Chloe looked at Preston and smiled. “Well, I think you’re in for a treat, then. Tony’s has the best pizza I’ve ever eaten. And believe me, I ate a lot of pizza when I lived in New York City.”

Preston brightened slightly. “New York City? That’s where we live.”

“In the city? Really? Where?”

“We live on the top floor of a building. Only a block away from the park.”

Chloe shifted her gaze from Preston to him. “Central Park?”

But before Ian could answer, Preston chimed in, “No, a better park. This one has a dragon slide, swings, a soccer field, and sprinklers that turn on in the summertime.”

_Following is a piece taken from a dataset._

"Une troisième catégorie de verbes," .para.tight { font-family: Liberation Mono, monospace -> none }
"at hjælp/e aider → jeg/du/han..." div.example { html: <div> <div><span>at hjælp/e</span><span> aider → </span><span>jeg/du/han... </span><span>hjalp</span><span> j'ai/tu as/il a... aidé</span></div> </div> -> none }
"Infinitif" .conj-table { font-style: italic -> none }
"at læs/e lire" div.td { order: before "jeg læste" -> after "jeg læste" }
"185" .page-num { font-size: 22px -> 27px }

“In Brooklyn,” Ian put in.

Chloe nodded in acknowledgment, but her attention remained on Preston. “You’re pretty lucky to have such a great park so close to where you live.”

Preston nodded.

Ian watched the exchange in amazement. By nature, Preston had always been somewhat shy. After the accident his distrust of strangers had increased tenfold—this was particularly true regarding doctors and nurses, all of whom seemed to be constantly poking and prodding him, insisting he take medications that tasted awful and only succeeded in making him feel worse, or who wanted to run one frightening test after another. With Chloe, however, he was a veritable chatterbox.

Before Ian could puzzle out the reason for his dramatic turnabout, Preston continued, “Dogs aren’t allowed there. Ever. That’s what all the signs say. No dogs allowed. That’s why I like that park so much. I hate dogs.”

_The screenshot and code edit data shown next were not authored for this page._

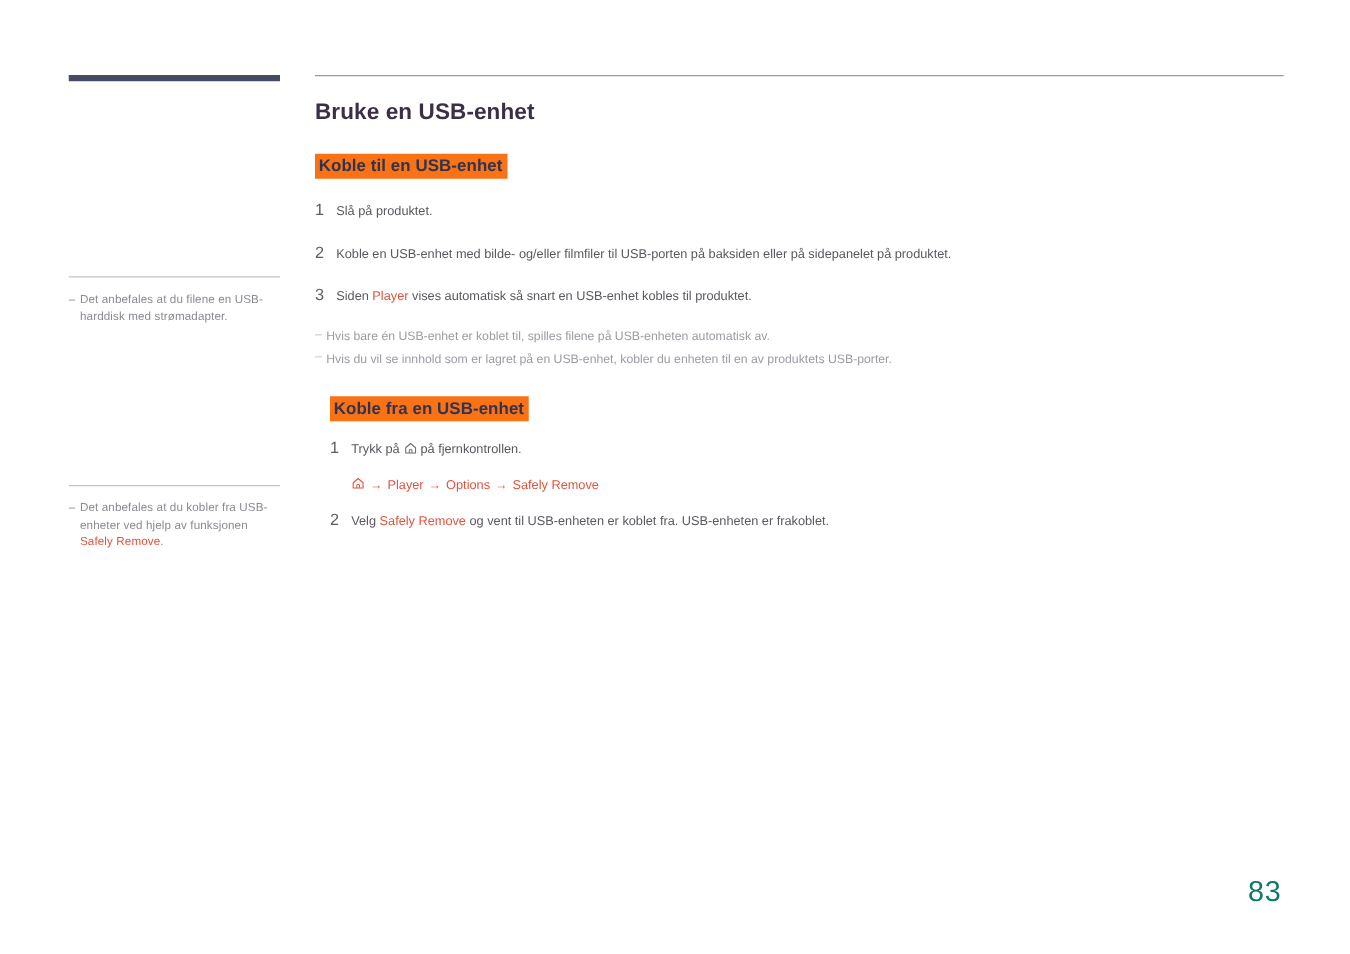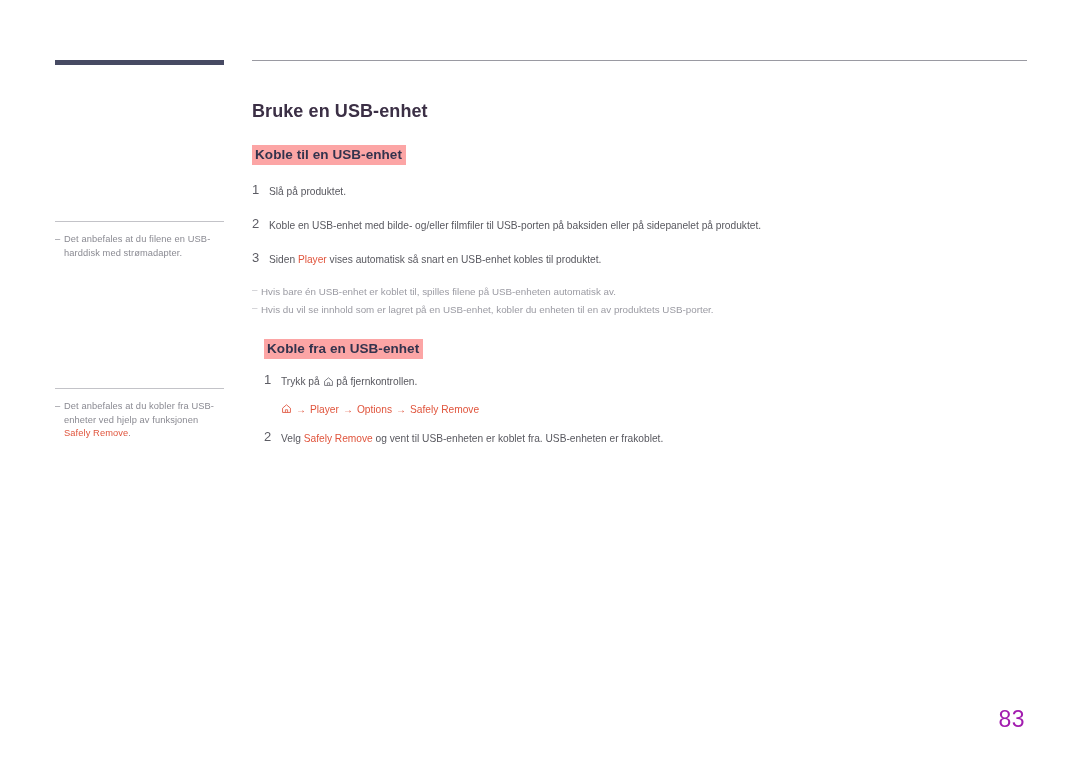"Bruke en USB-enhet" .page-title { margin-top: 40px -> 18px }
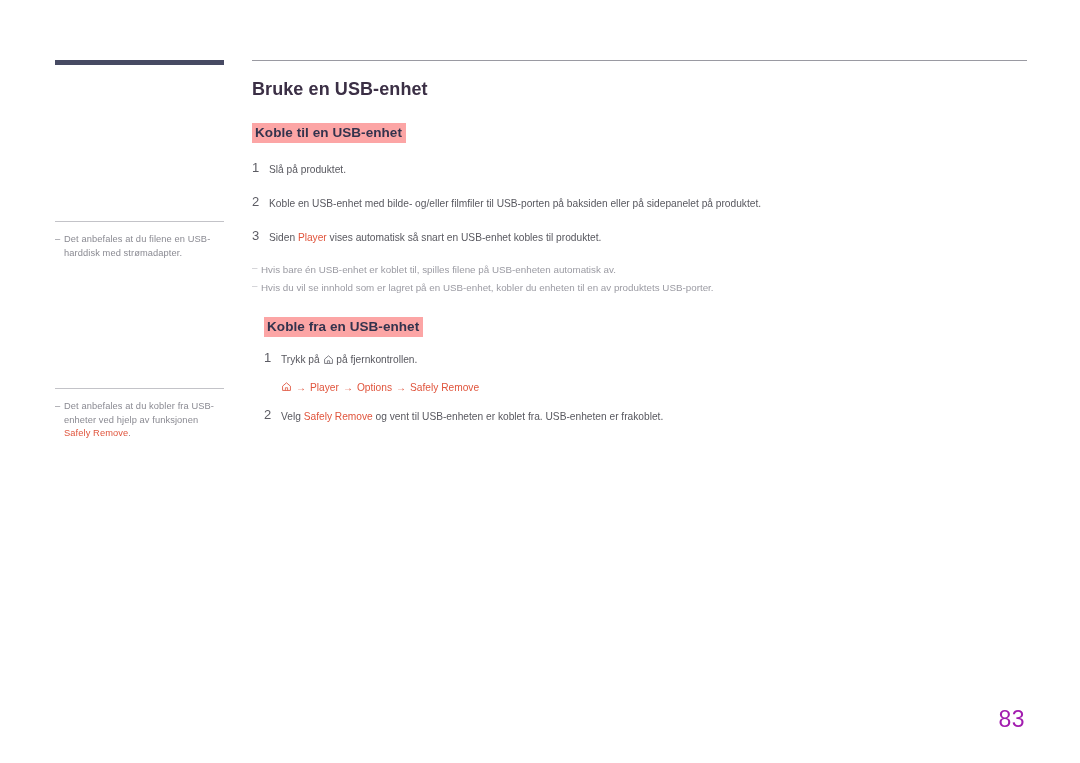"Koble til en USB-enhet" .hl-heading { background: #fca5a5 -> #f97316 }
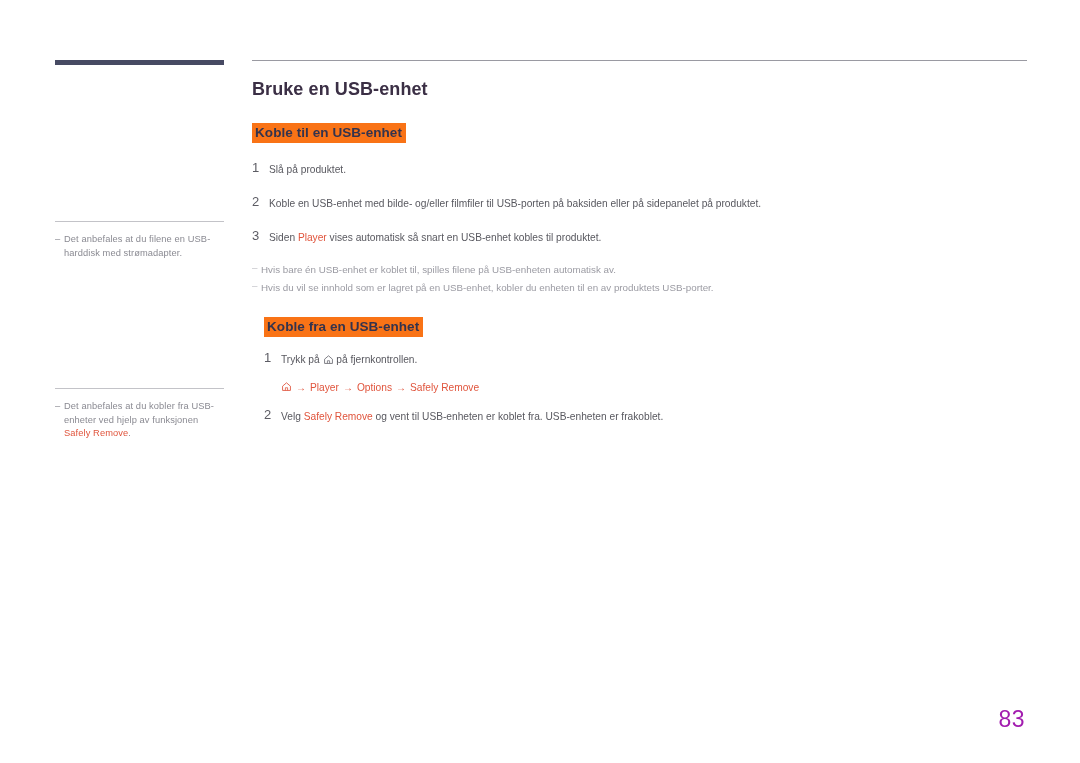"83" .pagenum { bottom: 30px -> 36px; color: #a21caf -> #0f766e }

Ah. So that’s where this was going.

Chloe’s eyes widened in exaggerated shock. “Oh, my goodness. You hate dogs?”

“Yes.” Preston’s lower lip trembled. Tears pooled in his eyes. “And if I have a dog, I won’t ever be allowed to go to my park again, and it’s my very favorite place.”

Ian opened his mouth to reassure Preston, but Chloe gave a subtle shake of her head. She hunkered down on her ankles once again and studied Preston with a look of stanch understanding.